Ants are bad news IME. If you get mealy bugs on a plant, then ants move in to to feed off them. But then that's not enough, they will start accessing your home seeking water, food and shelter. And before you know it you can have an ants nest inside your home. This has happened to me twice now, once where the ants had travelled indoors quite a long way (10M?) and set up a nest in a bag of documents in our study. The second time more recently where they did similar but in the slots of a knife-block in the kitchen. Discovering both of those was gross in horror-film proportions, as when disturbed the nests immediately erupted! :shock:

For mealy bugs I've previously used chemical sprays. Hard core insecticide, really nasty stuff. You need rubber gloves and a face mask to use it. Even then in most conditions you get some on you, so then you have to go and have a thorough shower and soap off ASAP. The current alt trick is adding 5 drops of washing-up liquid to a 2L pump sprayer of water, and spraying all over, leaves, stems, soil surface twice a day for say five days. That eradicates the bugs. Then either repeat 1*/day after to keep them off, or else simply remain vigilant and be prepared for repeat episodes. But yes, in general terms, having ants keen on your plants seems like an indicator of current problems, and/or a bad omen of worse to come...

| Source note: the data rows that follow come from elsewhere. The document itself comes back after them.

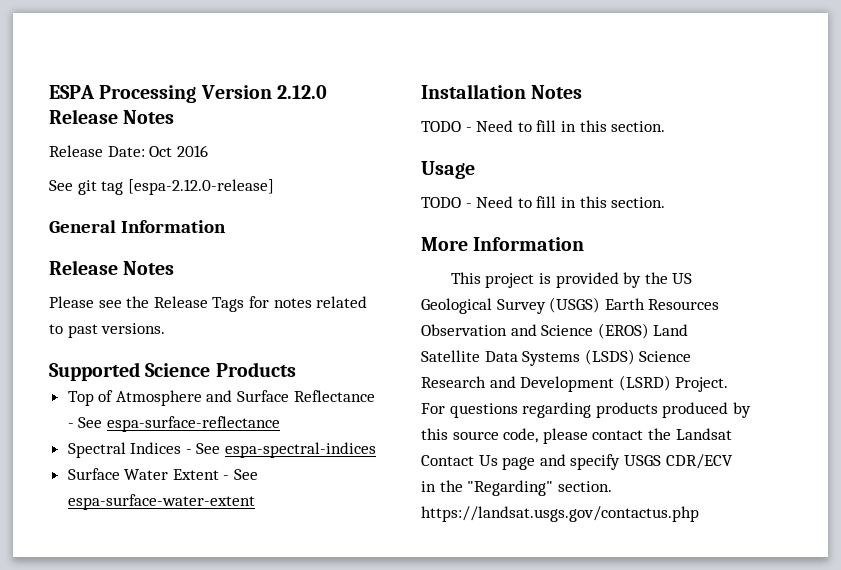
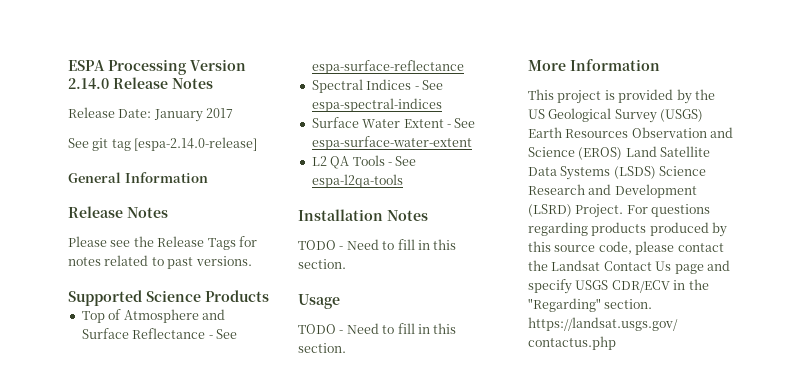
- ESPA Processing Version 2.12.0 Release Notes
+ ESPA Processing Version 2.14.0 Release Notes
- Release Date: Oct 2016
+ Release Date: January 2017
- See git tag [espa-2.12.0-release]
+ See git tag [espa-2.14.0-release]
+ L2 QA Tools - See espa-l2qa-tools

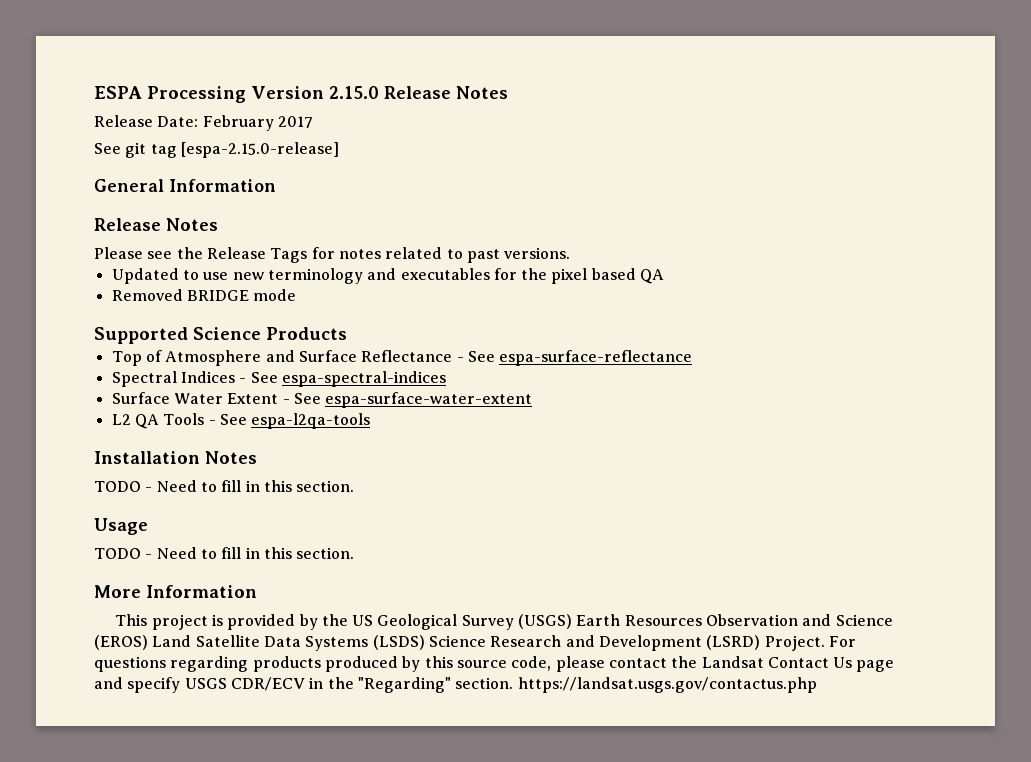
- ESPA Processing Version 2.14.0 Release Notes
+ ESPA Processing Version 2.15.0 Release Notes
- Release Date: January 2017
+ Release Date: February 2017
- See git tag [espa-2.14.0-release]
+ See git tag [espa-2.15.0-release]
+ Updated to use new terminology and executables for the pixel based QA
+ Removed BRIDGE mode

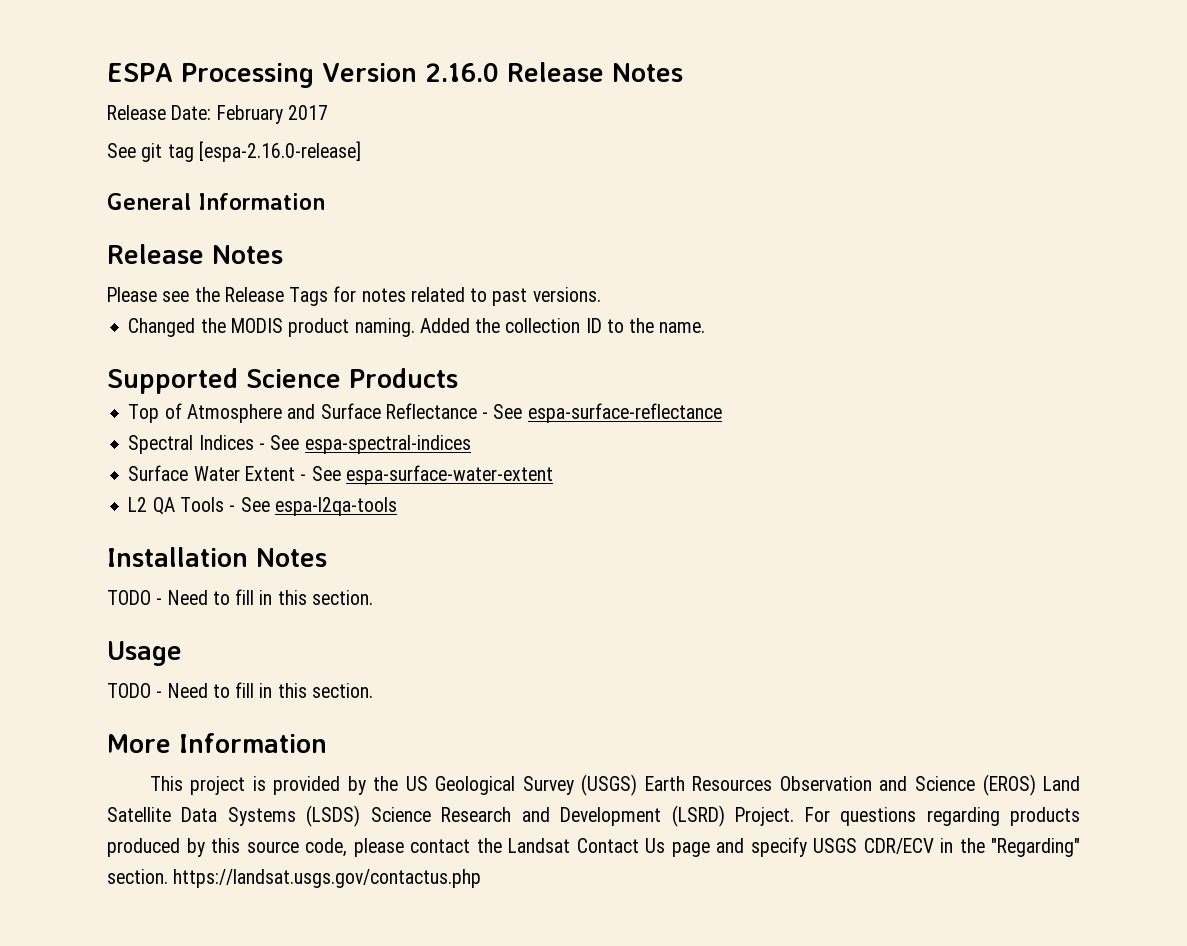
- ESPA Processing Version 2.15.0 Release Notes
+ ESPA Processing Version 2.16.0 Release Notes
- See git tag [espa-2.15.0-release]
+ See git tag [espa-2.16.0-release]
- Updated to use new terminology and executables for the pixel based QA
- Removed BRIDGE mode
+ Changed the MODIS product naming. Added the collection ID to the name.

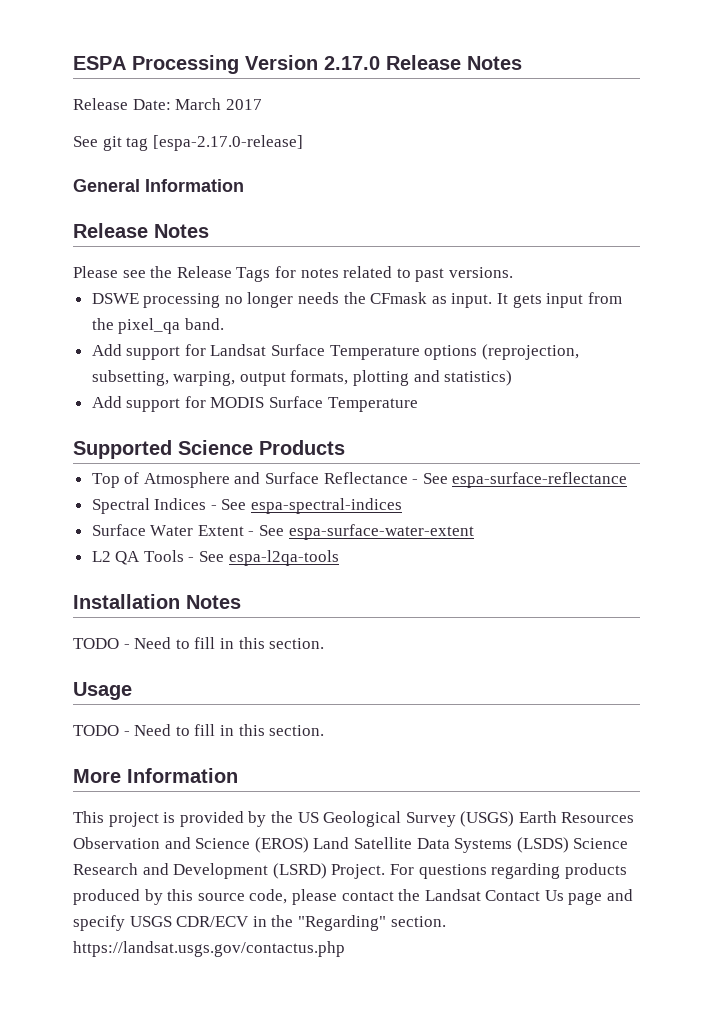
- ESPA Processing Version 2.16.0 Release Notes
+ ESPA Processing Version 2.17.0 Release Notes
- Release Date: February 2017
+ Release Date: March 2017
- See git tag [espa-2.16.0-release]
+ See git tag [espa-2.17.0-release]
- Changed the MODIS product naming. Added the collection ID to the name.
+ DSWE processing no longer needs the CFmask as input. It gets input from the pixel_qa band.
+ Add support for Landsat Surface Temperature options (reprojection, subsetting, warping, output formats, plotting and statistics)
+ Add support for MODIS Surface Temperature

[Apologies if any of the above repeats stuff I've posted before. I've been having parallel chats with various people over the past few weeks, and it's hard for me to recall who I've told what].


p.s. I got a minor re-occurrence. I'm now using 10 drops/2L and it appears for the time being to be keeping them in abeyance. Vigilance is clearly required for outdoor house-plants here. Touch wood.
Last edited by JR8 on Mon, 23 Feb 2015 3:05 pm, edited 1 time in total.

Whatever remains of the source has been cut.